> _Try it_: Copy every record exactly, and keep the pictures out.

Content revision data:
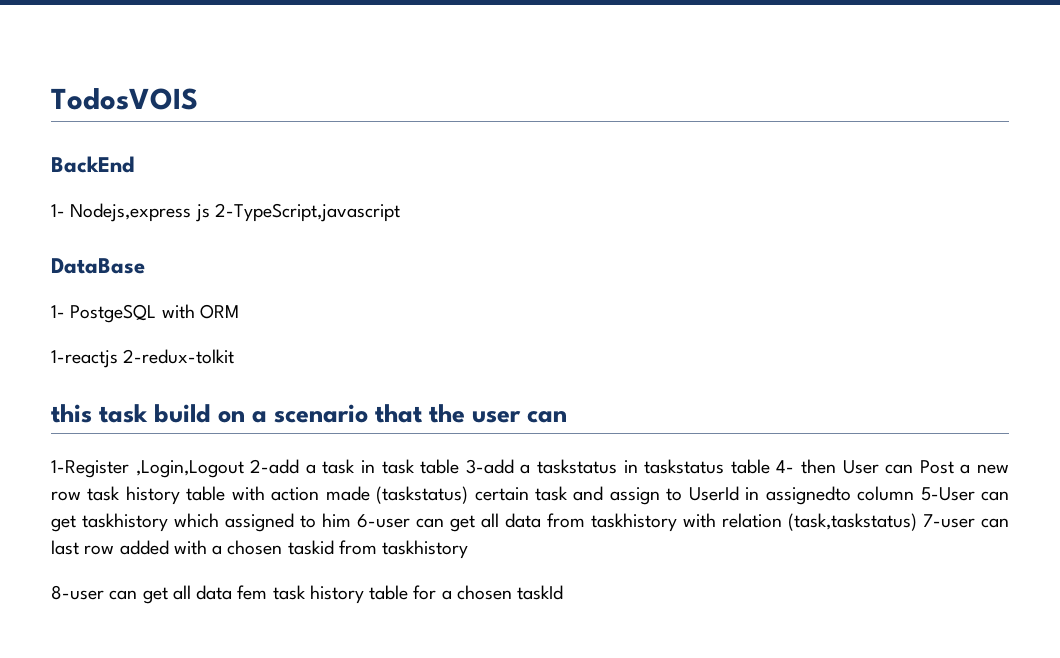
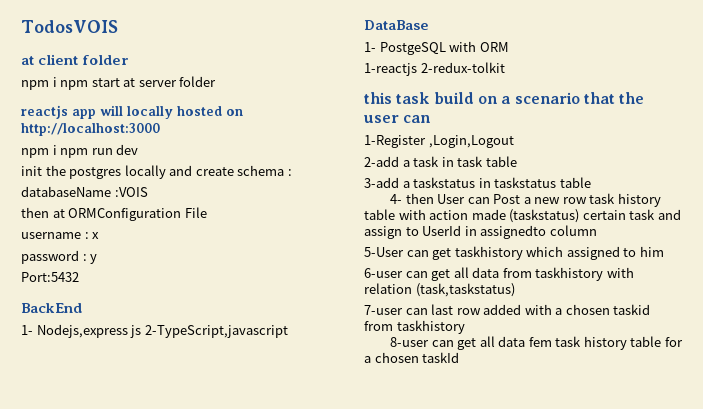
(198, 99) none -> [21,54,130,65] [21,76,217,90] [21,105,243,119] [21,123,160,136] [21,144,139,158] [21,165,292,179] [21,186,148,197] [21,207,207,221] [21,232,100,239] [21,250,98,264] [21,272,79,282] // at client folder // npm i npm start at server folder // reactjs app will locally hosted on http://localhost:3000 // npm i npm run dev // init the postgres locally and create schema : // databaseName :VOIS // then at ORMConfiguration File // username : x // password : y // Port:5432
(244, 469) none -> (514, 141) //
(460, 466) none -> (517, 161) //
(770, 466) none -> (591, 182) //
(915, 493) none -> (597, 230) //
(351, 520) none -> (664, 251) //
(917, 522) none -> (515, 290) //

> _Solution below_:
(198, 99) none -> [21,54,130,65] [21,76,217,90] [21,105,243,119] [21,123,160,136] [21,144,139,158] [21,165,292,179] [21,186,148,197] [21,207,207,221] [21,232,100,239] [21,250,98,264] [21,272,79,282] // at client folder // npm i npm start at server folder // reactjs app will locally hosted on http://localhost:3000 // npm i npm run dev // init the postgres locally and create schema : // databaseName :VOIS // then at ORMConfiguration File // username : x // password : y // Port:5432
(244, 469) none -> (514, 141) //
(460, 466) none -> (517, 161) //
(770, 466) none -> (591, 182) //
(915, 493) none -> (597, 230) //
(351, 520) none -> (664, 251) //
(917, 522) none -> (515, 290) //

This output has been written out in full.